Some systems are experiencing issues

Past Incidents

Friday 6th December 2024

No incidents reported

Thursday 5th December 2024

Pulsar Pulsar storage layer issue

A few nodes of the pulsar storage layer known as bookkeeper crashed and propagate the pulsar cluster with them. We are restoring the bookkeeper cluster and then we will help the cluster pulsar to recover.

EDIT 19:15 UTC : We have deployed a patch to fix the bookkeeper cluster, we have deployed the new configuration and we are rolled out the cluster. The pulsar cluster should be available.

EDIT 20:20 UTC : Some nodes of the bookkeeper cluster are under memory pressure, we are investigating the issue.

EDIT 21:20 UTC: We found the issue and are deploying the patch.

EDIT 21:50 UTC: Situation is back to normal.
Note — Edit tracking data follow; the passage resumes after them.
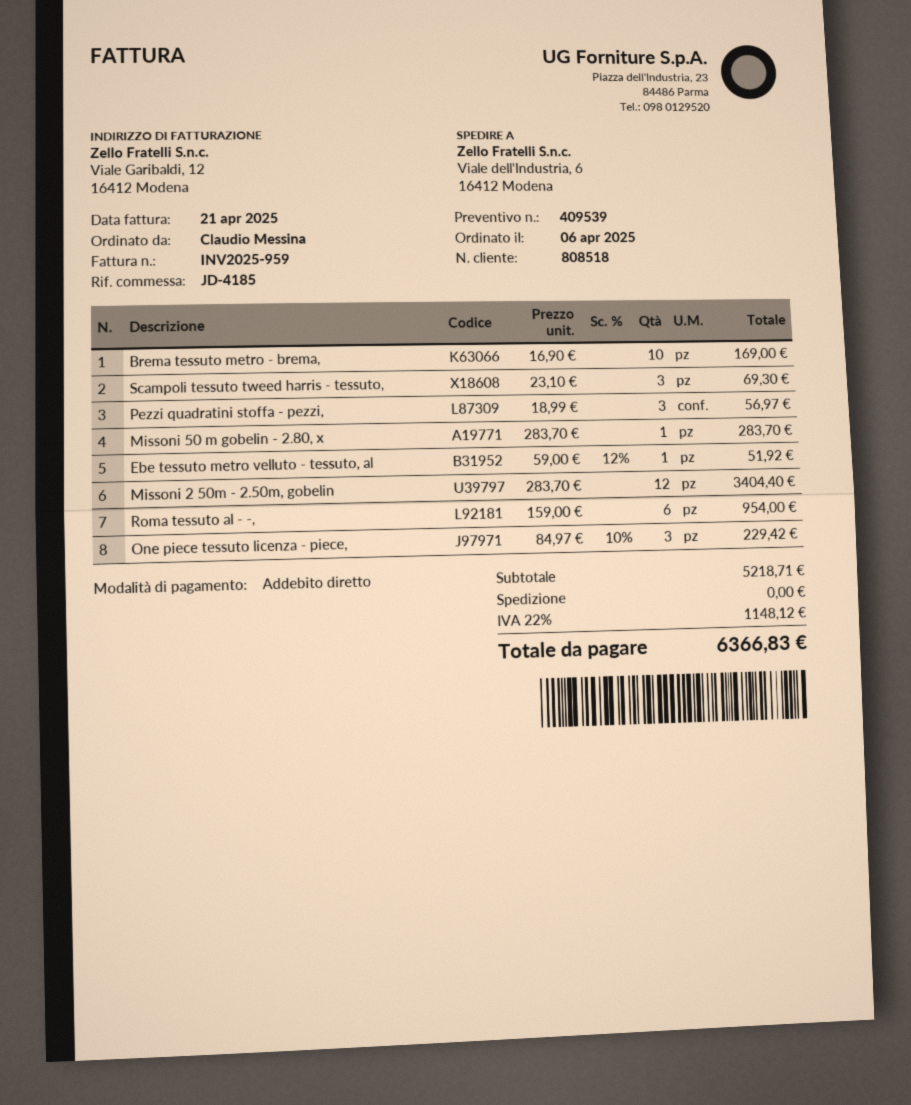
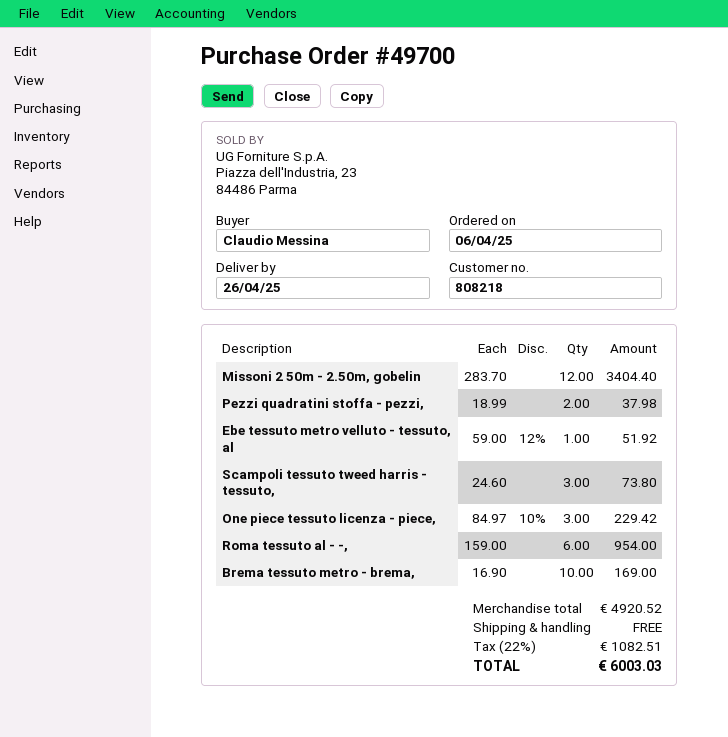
customer number: 808518 -> 808218
Scampoli tessuto tweed harris - tessuto,: 3 x 23.10 = 69.30 -> 3 x 24.60 = 73.80
Pezzi quadratini stoffa - pezzi,: 3 x 18.99 = 56.97 -> 2 x 18.99 = 37.98
Missoni 50 m gobelin - 2.80, x: 1 x 283.70 = 283.70 -> none
subtotal: 5218.71 -> 4920.52
tax: 22% = 1148.12 -> 22% = 1082.51
total: 6366.83 -> 6003.03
Metrics Trouble to access Metrics in Grafana

We observed an issue while accessing Grafana Metrics dashboards with the message Access denied to this dashboard

A patch is currently beiing deployed

[ 12:30 CET]: All organisations have been patched

Wednesday 4th December 2024

Infrastructure [PAR] An hypervisor is experiencing degraded I/O operations

An hypervisor on the Paris region is experiencing degraded I/O operations. We are looking into it.

EDIT 20:25 UTC+1: The hypervisor is back to normal levels since 20:08 UTC+1. We keep investigating the reason of the slow I/O. Applications on this hypervisor were redeployed elsewhere to avoid any issues.

Infrastructure [PAR] Hypervisor crashed

An hypervisor has crashed on the PAR region. Applications are currently redeploying. We are investigating the reason of the crash, probably an issue with the RAID array.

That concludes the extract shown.